The PGA Tour will counter that there is a difference between hurting a potential competitor and not helping that competitor, that it is justified in refusing to allow its more prominent platform, tournaments and assets to be used by LIV to build a business. With 11 plaintiffs, the discovery process alone will be lengthy and revealing, with unflattering details likely to emerge about both the Tour’s secretive handling of discipline and LIV’s grubby finances. None of which will smooth relations between opposing players who face a court-ordered crossing of paths on the tee.
There’s a strong chance that California’s Northern District will grant the injunction sought by Talor Gooch, Hudson Swafford and Matt Jones that would allow them to compete in the FedEx Cup Playoffs.
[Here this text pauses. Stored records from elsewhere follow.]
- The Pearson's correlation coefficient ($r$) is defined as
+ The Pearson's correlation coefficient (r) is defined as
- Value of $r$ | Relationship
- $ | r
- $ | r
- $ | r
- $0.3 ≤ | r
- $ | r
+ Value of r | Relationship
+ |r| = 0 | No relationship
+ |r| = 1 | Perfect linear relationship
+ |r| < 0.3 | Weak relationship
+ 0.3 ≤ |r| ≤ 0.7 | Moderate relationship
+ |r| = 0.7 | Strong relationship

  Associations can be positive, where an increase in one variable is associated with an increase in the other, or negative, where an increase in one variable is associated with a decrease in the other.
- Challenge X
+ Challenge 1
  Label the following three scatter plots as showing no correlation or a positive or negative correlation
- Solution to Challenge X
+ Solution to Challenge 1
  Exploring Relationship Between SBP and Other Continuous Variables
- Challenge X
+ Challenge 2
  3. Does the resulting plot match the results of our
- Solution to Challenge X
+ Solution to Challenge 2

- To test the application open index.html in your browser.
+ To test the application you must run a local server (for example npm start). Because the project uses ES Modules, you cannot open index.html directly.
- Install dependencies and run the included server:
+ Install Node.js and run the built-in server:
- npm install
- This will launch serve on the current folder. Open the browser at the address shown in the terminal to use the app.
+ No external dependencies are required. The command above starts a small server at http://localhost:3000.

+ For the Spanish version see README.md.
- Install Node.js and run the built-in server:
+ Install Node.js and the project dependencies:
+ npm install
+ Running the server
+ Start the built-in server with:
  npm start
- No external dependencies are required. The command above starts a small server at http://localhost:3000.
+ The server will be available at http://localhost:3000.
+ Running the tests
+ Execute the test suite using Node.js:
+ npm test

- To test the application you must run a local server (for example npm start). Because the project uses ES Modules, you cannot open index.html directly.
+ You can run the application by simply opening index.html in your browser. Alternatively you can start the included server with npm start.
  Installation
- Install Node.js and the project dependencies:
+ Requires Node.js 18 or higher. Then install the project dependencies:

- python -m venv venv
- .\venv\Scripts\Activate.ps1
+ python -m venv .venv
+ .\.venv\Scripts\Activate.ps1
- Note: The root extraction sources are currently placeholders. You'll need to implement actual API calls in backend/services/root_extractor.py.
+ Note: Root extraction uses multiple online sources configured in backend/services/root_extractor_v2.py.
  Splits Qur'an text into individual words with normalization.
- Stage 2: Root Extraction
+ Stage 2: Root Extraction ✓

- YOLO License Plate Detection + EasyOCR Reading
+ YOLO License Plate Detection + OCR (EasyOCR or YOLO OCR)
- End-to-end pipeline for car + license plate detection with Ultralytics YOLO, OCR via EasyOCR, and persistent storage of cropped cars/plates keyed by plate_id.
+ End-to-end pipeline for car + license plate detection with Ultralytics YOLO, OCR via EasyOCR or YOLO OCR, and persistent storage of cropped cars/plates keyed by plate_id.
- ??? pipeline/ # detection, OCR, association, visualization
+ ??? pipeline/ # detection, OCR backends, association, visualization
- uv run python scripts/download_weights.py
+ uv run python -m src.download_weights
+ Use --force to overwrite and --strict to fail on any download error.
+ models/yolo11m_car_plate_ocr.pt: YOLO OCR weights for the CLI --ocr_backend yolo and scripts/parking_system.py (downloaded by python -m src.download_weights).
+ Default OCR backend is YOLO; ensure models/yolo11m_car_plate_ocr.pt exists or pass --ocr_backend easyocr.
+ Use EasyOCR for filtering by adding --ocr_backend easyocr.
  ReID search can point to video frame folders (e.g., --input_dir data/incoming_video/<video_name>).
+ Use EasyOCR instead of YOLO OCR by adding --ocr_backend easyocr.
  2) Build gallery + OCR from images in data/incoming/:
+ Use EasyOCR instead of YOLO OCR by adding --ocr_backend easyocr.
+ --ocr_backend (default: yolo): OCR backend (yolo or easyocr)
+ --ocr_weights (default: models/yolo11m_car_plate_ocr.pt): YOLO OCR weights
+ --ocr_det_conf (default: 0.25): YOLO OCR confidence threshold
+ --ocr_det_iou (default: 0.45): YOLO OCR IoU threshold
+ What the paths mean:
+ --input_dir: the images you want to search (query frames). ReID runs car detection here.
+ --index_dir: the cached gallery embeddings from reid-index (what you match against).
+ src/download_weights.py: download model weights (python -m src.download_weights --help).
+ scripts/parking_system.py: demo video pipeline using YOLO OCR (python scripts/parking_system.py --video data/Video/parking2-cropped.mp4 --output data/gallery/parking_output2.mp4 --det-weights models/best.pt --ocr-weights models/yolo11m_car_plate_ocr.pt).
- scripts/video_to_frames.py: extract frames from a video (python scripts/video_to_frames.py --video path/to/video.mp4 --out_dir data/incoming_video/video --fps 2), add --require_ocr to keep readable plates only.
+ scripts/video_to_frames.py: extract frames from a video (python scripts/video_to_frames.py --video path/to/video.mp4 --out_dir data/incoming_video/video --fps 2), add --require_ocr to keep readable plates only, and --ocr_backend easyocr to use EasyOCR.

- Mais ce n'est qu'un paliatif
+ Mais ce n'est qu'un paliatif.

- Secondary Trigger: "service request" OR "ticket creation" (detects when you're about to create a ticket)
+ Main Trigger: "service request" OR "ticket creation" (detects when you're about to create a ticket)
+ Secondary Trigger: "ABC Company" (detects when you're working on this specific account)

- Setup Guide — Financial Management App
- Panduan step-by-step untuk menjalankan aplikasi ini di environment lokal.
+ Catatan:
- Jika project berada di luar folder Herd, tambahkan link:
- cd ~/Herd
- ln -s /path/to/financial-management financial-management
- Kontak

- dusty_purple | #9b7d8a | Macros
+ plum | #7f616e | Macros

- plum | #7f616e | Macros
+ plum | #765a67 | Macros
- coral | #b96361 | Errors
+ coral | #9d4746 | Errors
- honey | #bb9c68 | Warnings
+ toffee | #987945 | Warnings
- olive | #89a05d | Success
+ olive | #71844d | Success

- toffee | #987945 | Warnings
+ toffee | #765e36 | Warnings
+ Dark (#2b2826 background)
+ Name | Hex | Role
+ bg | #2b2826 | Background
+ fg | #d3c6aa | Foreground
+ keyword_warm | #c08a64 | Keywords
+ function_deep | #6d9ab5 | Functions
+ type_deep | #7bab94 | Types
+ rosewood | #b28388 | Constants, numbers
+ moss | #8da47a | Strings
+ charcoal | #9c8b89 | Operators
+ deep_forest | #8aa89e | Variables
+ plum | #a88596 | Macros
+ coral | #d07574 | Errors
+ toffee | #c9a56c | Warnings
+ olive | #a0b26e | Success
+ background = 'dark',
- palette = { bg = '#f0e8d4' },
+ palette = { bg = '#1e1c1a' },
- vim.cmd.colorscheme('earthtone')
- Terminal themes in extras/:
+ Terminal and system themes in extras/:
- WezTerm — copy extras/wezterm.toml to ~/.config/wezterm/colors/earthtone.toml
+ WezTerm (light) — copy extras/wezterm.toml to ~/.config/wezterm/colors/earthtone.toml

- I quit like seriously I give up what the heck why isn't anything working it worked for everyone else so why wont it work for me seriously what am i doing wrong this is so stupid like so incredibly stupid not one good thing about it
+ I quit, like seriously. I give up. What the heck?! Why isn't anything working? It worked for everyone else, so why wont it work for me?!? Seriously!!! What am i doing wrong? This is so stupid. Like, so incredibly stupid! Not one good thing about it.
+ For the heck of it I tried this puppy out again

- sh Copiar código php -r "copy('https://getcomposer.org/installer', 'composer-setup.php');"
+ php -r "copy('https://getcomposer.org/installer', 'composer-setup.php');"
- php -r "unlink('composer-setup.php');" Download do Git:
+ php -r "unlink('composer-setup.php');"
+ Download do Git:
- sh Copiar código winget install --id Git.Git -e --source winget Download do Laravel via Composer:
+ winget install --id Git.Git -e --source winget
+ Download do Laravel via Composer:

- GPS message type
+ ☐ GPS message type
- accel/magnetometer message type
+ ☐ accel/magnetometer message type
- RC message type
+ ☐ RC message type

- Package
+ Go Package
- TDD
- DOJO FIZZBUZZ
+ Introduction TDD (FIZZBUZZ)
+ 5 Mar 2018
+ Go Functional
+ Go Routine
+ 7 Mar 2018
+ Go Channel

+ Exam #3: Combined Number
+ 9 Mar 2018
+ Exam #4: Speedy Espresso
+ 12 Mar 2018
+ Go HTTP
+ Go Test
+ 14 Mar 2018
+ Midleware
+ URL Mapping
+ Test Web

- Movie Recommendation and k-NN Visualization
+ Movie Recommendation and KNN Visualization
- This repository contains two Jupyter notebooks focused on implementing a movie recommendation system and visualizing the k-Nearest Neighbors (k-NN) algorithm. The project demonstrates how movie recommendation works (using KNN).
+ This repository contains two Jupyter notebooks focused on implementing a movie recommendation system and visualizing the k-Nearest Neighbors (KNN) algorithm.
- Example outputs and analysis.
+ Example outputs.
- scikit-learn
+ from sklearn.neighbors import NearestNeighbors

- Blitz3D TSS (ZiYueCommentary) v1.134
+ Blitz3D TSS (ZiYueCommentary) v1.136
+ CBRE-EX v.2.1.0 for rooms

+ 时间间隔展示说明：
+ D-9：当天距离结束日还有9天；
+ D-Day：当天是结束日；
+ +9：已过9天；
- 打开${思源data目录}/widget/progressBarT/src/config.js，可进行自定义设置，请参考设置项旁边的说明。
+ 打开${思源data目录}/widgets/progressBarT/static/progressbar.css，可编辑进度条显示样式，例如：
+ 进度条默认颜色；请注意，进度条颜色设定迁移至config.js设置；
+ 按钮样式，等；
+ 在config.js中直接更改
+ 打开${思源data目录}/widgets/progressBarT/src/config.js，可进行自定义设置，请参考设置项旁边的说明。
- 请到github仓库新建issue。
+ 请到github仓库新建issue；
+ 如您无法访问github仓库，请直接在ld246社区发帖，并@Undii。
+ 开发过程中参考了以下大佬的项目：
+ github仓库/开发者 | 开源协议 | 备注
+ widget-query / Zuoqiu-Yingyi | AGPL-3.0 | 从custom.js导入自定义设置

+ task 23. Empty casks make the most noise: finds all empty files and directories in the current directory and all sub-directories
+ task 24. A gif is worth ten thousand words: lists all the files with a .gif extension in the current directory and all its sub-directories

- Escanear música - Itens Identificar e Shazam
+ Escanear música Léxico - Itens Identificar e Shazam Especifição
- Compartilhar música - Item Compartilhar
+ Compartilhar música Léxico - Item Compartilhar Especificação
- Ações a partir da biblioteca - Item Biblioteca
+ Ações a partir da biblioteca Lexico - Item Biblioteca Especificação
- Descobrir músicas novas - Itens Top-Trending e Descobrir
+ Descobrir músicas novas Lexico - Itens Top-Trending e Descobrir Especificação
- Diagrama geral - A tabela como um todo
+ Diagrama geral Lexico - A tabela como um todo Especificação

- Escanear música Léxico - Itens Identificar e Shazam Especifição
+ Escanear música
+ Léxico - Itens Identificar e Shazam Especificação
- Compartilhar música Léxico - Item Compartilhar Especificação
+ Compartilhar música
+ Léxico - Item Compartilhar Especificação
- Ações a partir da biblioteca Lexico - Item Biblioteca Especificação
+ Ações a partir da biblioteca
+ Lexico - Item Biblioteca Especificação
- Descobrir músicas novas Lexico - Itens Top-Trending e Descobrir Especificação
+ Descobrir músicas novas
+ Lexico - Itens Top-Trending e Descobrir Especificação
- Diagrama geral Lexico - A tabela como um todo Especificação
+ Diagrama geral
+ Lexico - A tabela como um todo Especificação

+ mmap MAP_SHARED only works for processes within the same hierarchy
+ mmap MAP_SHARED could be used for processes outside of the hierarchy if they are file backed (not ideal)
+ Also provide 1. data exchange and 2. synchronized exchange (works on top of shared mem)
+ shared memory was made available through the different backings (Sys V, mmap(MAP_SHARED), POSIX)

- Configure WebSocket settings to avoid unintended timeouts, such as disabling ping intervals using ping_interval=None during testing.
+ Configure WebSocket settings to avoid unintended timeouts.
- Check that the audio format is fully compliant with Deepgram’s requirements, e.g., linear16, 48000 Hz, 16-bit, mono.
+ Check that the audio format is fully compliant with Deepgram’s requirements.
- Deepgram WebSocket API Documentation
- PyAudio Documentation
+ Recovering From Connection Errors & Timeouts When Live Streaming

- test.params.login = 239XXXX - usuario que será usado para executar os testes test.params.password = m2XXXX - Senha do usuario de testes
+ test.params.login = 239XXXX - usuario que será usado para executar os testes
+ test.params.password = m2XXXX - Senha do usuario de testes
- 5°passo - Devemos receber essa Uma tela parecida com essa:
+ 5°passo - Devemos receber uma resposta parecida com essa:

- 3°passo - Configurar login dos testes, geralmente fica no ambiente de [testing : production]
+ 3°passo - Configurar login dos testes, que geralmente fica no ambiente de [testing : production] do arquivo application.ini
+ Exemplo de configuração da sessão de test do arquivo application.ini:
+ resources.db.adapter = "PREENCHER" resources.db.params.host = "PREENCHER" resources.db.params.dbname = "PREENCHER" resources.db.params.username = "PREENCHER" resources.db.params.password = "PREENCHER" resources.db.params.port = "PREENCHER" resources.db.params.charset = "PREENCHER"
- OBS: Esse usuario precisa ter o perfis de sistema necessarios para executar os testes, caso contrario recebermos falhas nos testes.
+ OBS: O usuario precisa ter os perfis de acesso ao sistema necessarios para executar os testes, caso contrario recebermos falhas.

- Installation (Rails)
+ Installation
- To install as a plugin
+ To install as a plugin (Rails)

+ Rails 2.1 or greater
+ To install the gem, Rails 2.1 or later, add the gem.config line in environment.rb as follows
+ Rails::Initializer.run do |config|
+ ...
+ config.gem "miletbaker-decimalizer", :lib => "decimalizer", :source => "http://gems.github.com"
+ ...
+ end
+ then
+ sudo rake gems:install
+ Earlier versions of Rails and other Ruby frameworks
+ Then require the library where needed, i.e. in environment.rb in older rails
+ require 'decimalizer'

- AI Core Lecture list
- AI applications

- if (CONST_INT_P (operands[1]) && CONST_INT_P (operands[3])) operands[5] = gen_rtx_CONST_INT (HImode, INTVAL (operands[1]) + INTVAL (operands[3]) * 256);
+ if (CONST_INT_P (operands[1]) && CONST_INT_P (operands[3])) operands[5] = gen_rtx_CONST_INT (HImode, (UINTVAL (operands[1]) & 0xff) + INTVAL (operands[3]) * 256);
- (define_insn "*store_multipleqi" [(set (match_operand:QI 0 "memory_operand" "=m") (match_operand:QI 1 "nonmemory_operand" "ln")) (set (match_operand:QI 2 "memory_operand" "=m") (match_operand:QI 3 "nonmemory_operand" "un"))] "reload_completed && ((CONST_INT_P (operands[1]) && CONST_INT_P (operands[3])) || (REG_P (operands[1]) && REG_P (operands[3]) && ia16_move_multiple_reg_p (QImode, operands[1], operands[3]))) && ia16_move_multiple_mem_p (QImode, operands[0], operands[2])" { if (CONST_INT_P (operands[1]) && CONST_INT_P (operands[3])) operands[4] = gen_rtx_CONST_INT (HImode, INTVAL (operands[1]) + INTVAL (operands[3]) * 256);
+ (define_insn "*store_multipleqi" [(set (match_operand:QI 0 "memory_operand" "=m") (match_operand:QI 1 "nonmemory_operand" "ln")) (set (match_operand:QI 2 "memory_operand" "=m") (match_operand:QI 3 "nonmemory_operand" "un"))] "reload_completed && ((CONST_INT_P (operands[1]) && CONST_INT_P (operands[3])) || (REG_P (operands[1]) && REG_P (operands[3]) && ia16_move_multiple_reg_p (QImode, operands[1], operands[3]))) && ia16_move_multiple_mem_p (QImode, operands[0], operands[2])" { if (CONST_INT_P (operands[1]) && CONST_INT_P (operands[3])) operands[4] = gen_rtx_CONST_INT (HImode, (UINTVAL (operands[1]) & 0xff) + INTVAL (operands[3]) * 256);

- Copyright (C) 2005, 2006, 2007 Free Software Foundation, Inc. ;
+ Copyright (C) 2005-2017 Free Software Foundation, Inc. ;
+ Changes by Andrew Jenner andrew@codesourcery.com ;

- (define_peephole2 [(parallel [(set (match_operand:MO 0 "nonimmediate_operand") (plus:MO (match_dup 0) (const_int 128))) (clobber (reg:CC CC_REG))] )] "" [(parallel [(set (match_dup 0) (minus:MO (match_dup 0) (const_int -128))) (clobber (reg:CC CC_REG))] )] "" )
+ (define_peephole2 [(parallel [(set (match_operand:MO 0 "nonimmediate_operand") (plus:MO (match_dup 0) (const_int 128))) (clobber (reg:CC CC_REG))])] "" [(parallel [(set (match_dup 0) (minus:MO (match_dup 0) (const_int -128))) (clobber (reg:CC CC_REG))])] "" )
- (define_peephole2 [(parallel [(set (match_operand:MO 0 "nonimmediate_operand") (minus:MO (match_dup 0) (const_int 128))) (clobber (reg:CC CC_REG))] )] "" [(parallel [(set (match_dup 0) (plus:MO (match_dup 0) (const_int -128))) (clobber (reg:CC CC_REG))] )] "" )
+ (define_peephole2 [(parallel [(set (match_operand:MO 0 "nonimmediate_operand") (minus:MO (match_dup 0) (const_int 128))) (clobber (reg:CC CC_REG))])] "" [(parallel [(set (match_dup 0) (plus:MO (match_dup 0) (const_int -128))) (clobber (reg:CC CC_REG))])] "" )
Judges have broad discretion in deciding on matters of equity as opposed to matters of law, and are often minded to allow athletes to compete while related arguments are litigated. The injunction will be decided in days, the antitrust claim in years. Among Tour players, both are being interpreted as provocative acts by guys who took the Saudi cash but now want to dip into their purse too.
The eventual outcome of the PGA Tour vs. LIV Golf is decidedly unclear, regardless of the confident proclamations by social media’s constitutional scholars-turned epidemiologists-cum antitrust litigators.
The only certainty is that lawyers will earn more than many members of either tour. That won’t mean much to the plaintiffs for LIV, who are being bankrolled by a foreign government and have no personal skin in the game, save the reputations they have already squandered. It’s considerably more personal for those on the other side who will ultimately cover the PGA Tour’s costs in defending itself, a sentiment that will only sour further if a precedent is established that allows LIV players to compete in PGA Tour events as the antitrust case winds its way through the courts.
Greg Norman vowed to reshape golf. He’s already accomplished that in the locker room, although sadly he has remade things in his own resentful, discordant image. Life on the PGA Tour won’t be the same again, not even for those few remaining players who still fancy themselves in the mold of a pre-radicalized Davis Love III.